Los Barras 2007, "chicos bien" que se matan por tener el liderazgo y la plata del tablón

Sociedad

El asesinato del hincha de River, Gonzalo Acro, producto de la feroz interna que viven “Los borrachos del tablón” posibilitó analizar, entre otras cosas, el perfil del barrabrava argentino, que históricamente estaba asociado a sectores marginales y a la pobreza. Por lo pronto, en el club de Nuñez muchos "chicos bien" forman parte de la pesada del tablón.

Adrián Rousseau tiene 30 años y vive en el coqueto barrio de Las Cañitas. Fue empleado del Gobierno de la Ciudad de Buenos Aires y patovica de una disco de Núñez. Alan Schlenker, en tanto, vive en Barrancas de Belgrano y ambos paraban en un gimnasio de Monroe y Cabildo, en pleno corazón de Belgrano. William, hermano de Alan, también forma parte de la barra y en los últimos días se lo vinculó sentimentalmente con la actriz Moria Casán.


 


"Sectores no marginados con prácticas marginales"



Gonzalo Acro, el joven asesinado, se había recibido de periodista deportivo en la escuela Deportea, anhelaba conducir un programa partidario del club de sus amores y había sido contratado como empleado de mantenimiento en River por la sorprendente suma de $5.700.

Para Marcelo Langieri, secretario académico de la carrera de Sociología de la UBA, con este último incidente se derrumba el mito de que todos los hechos de violencia social pertenecen a sectores marginados. “Eso que pasó en River tiene como protagonistas a sectores no marginados, pero que tienen prácticas marginales”, expresó a minutouno.com.

Para el periodista deportivo Norberto “El Ruso” Verea, este problema también excede al fútbol y opinó que parecería ser que en la Argentina hay una realidad que tiene que ver con que en el país todo lo que parezca malo “es culpa de los negros”.

“La gente acomodada de la barra de River forma parte de un status que es muy tentador. El mismo chico que le pide un autógrafo a un ídolo del club dice ahí va Alan”, graficó Verea, que fue arquero de Independiente.

Los hermanos Schlenker son hijos de Alejandra Graciela Belmartino, una abogada de 56 años con una calificada formación que incluye un postgrado en Harvard.
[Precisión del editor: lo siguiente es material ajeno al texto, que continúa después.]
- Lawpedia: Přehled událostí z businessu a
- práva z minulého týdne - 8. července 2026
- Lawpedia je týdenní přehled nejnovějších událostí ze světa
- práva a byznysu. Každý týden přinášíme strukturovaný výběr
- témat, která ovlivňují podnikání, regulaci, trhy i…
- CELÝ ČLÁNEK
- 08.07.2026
También se especializó en la mediación y elaboró un proyecto de ley que tiende a la institucionalización de las barras bravas, cuyos miembros gozarán de derechos y obligaciones.

"Planteado mi carácter de madre de dos supuestos “Barrabravas, violentos delincuentes”, según los medios, acepté el desafío de proponerme analizar intelectualmente el fenómeno de la hinchada, desde lo humano, lo institucional y lo jurídico, lo que requerirá algún tiempo, bien no renovable que no me sobra, a pesar de dormir relativamente pocas horas", dice en una de sus notas pertenecientes a su blog.


 


Entre trompadas, liderazgo y poder



Para Verea, el hecho de que estos "chicos bien" formen parte de la barrabrava de River no tiene que ver con conductas propias de un nivel educacional, sino de movimiento del estamento en el que conviven.
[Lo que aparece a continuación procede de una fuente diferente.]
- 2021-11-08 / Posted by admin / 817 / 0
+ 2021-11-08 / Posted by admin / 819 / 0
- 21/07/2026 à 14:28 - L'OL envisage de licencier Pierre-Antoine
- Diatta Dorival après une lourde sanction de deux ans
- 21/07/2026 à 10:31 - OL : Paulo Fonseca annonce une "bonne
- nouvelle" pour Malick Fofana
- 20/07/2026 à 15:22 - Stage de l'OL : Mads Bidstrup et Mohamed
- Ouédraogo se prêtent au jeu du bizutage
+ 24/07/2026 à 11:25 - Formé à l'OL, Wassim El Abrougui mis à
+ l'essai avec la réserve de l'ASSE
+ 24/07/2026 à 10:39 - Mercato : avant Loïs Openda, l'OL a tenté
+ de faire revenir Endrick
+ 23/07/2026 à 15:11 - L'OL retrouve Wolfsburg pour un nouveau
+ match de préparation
“Pudieron haber sido criados en los mejores colegios pero cuando forman parte de este tipo de organizaciones se manejan de esa forma porque si no pierden poder. "Si yo no me cago a trompadas puedo perder liderazgo y dinero”, graficó el periodista.
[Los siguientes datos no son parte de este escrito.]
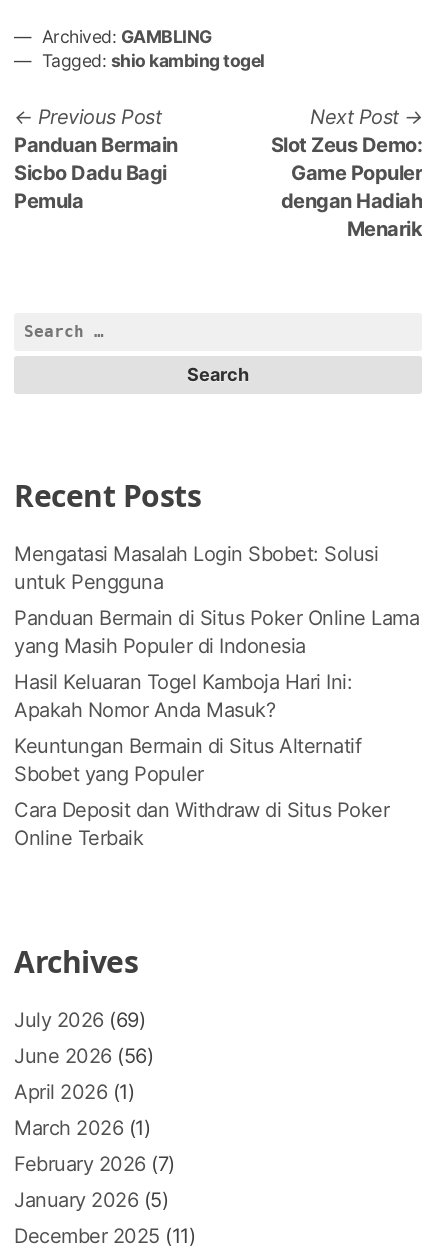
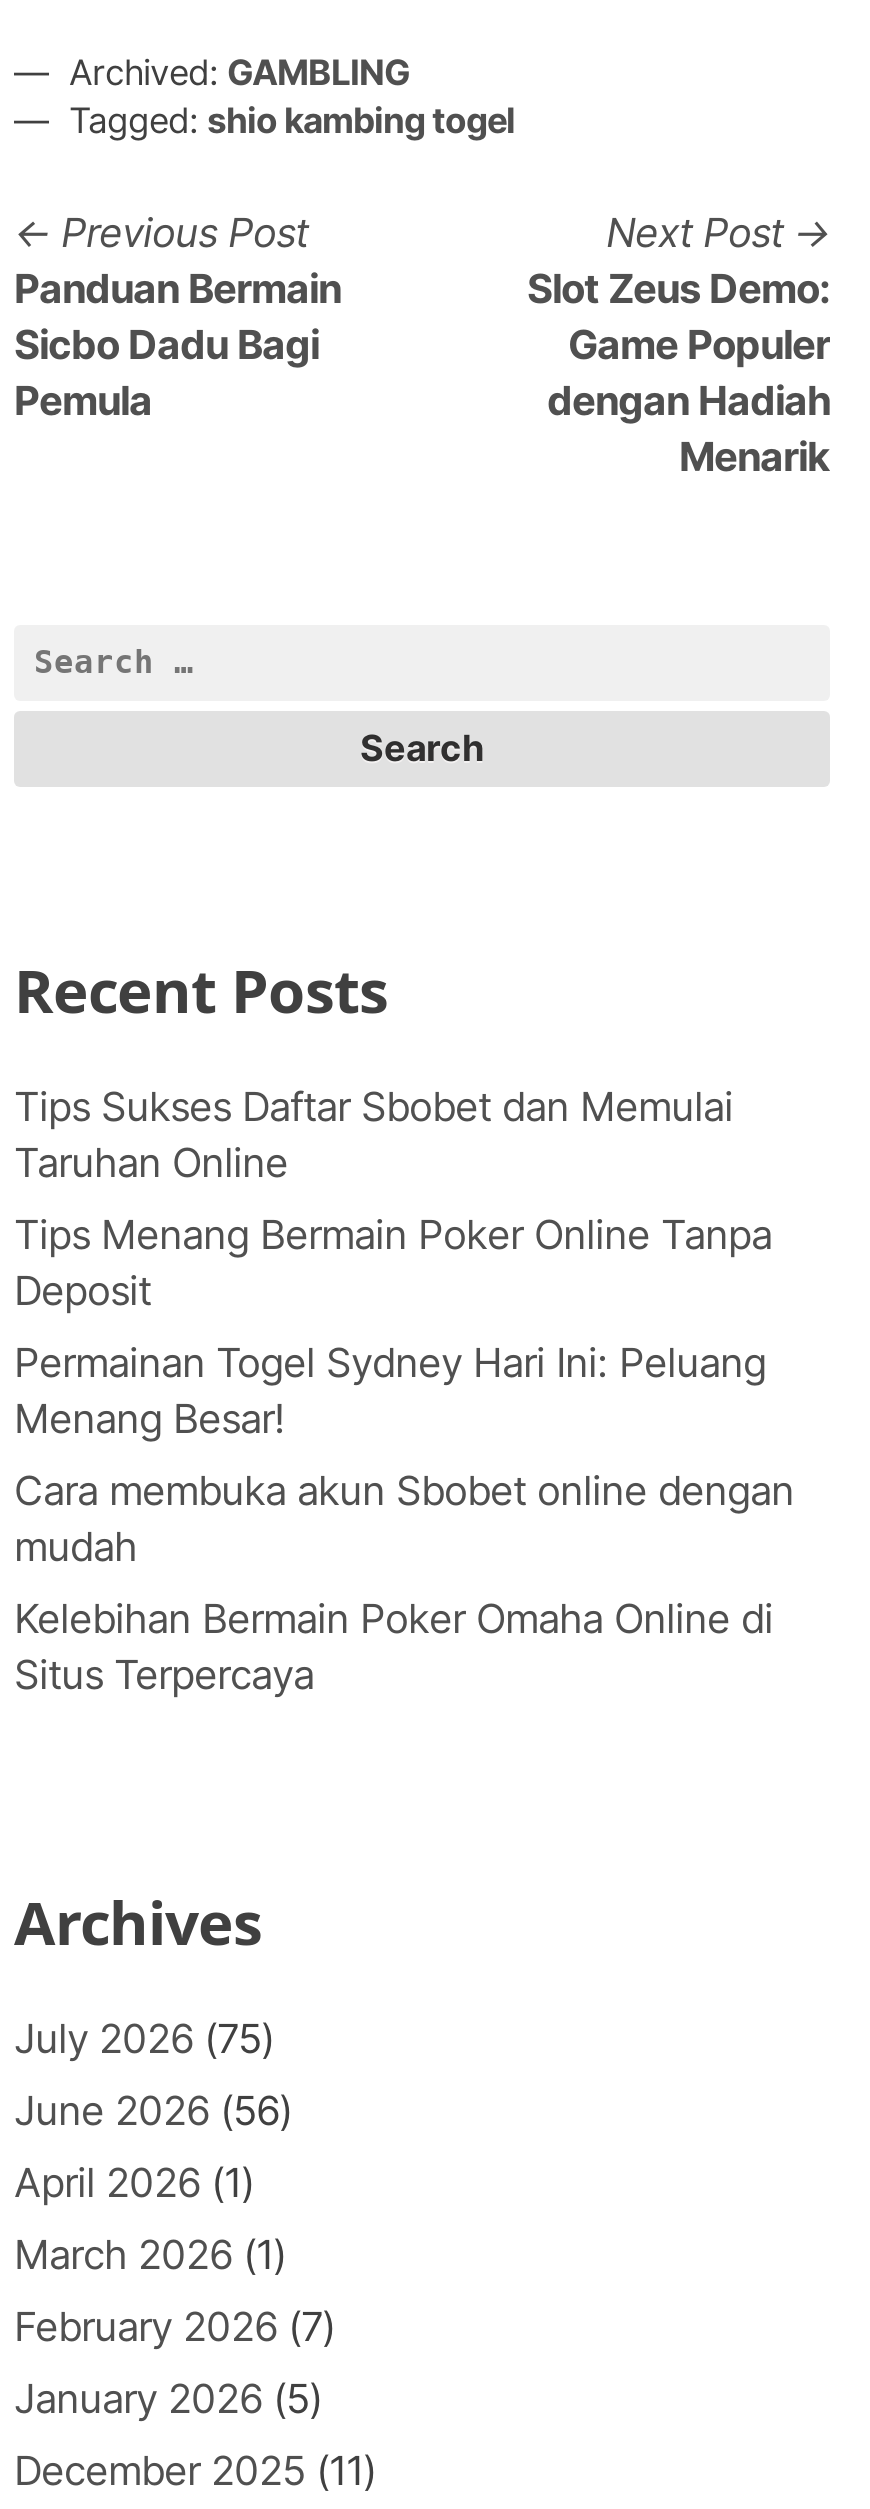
- Mengatasi Masalah Login Sbobet: Solusi
- untuk Pengguna
+ Tips Sukses Daftar Sbobet dan Memulai
+ Taruhan Online

- Panduan Bermain di Situs Poker Online Lama
- yang Masih Populer di Indonesia
+ Tips Menang Bermain Poker Online Tanpa
+ Deposit

- Hasil Keluaran Togel Kamboja Hari Ini:
- Apakah Nomor Anda Masuk?
+ Permainan Togel Sydney Hari Ini: Peluang
+ Menang Besar!

- Keuntungan Bermain di Situs Alternatif
- Sbobet yang Populer
+ Cara membuka akun Sbobet online dengan
+ mudah

- Cara Deposit dan Withdraw di Situs Poker
- Online Terbaik
+ Kelebihan Bermain Poker Omaha Online di
+ Situs Terpercaya

- July 2026 (69)
+ July 2026 (75)
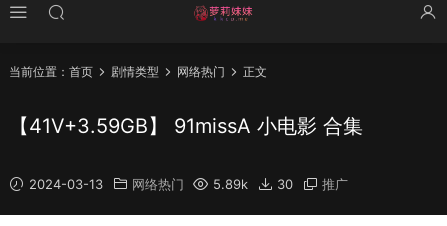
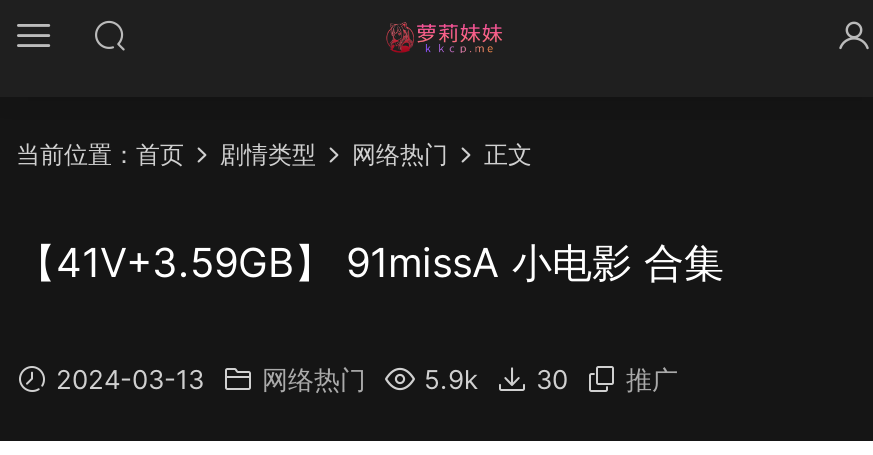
- 2024-03-13 网络热门 5.89k 30 推广
+ 2024-03-13 网络热门 5.9k 30 推广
Para Langieri, el fenómeno de la violencia en el fútbol no está ajeno a la sociedad y es un problema de otra complejidad. “Hay una crisis de valores en la Argentina que no hay que analizarla desde el fútbol, porque se desplaza el interrogante. No lo situemos como si fuera un problema de la pobreza, es una degradación de la clases sociales”, sostuvo.

En su opinión, el fútbol es una vitrina porque es uno de los pocos ámbitos en el que conviven los diferentes sectores sociales.  Además puntualizó que este deporte se practica en un ámbito con luchas de poder por todos los recursos que mueve. “El fútbol mueve fortunas y es un lugar de sociabilidad y en su seno hay una serie de disputas. Hay una acceso a muchas cosas y existe una fantasía de que cualquiera puede formar parte del negocio, desde la dirigencia o siendo barrabrava. Se acabaron las hinchadas que sólo tenían bombos”, insistió.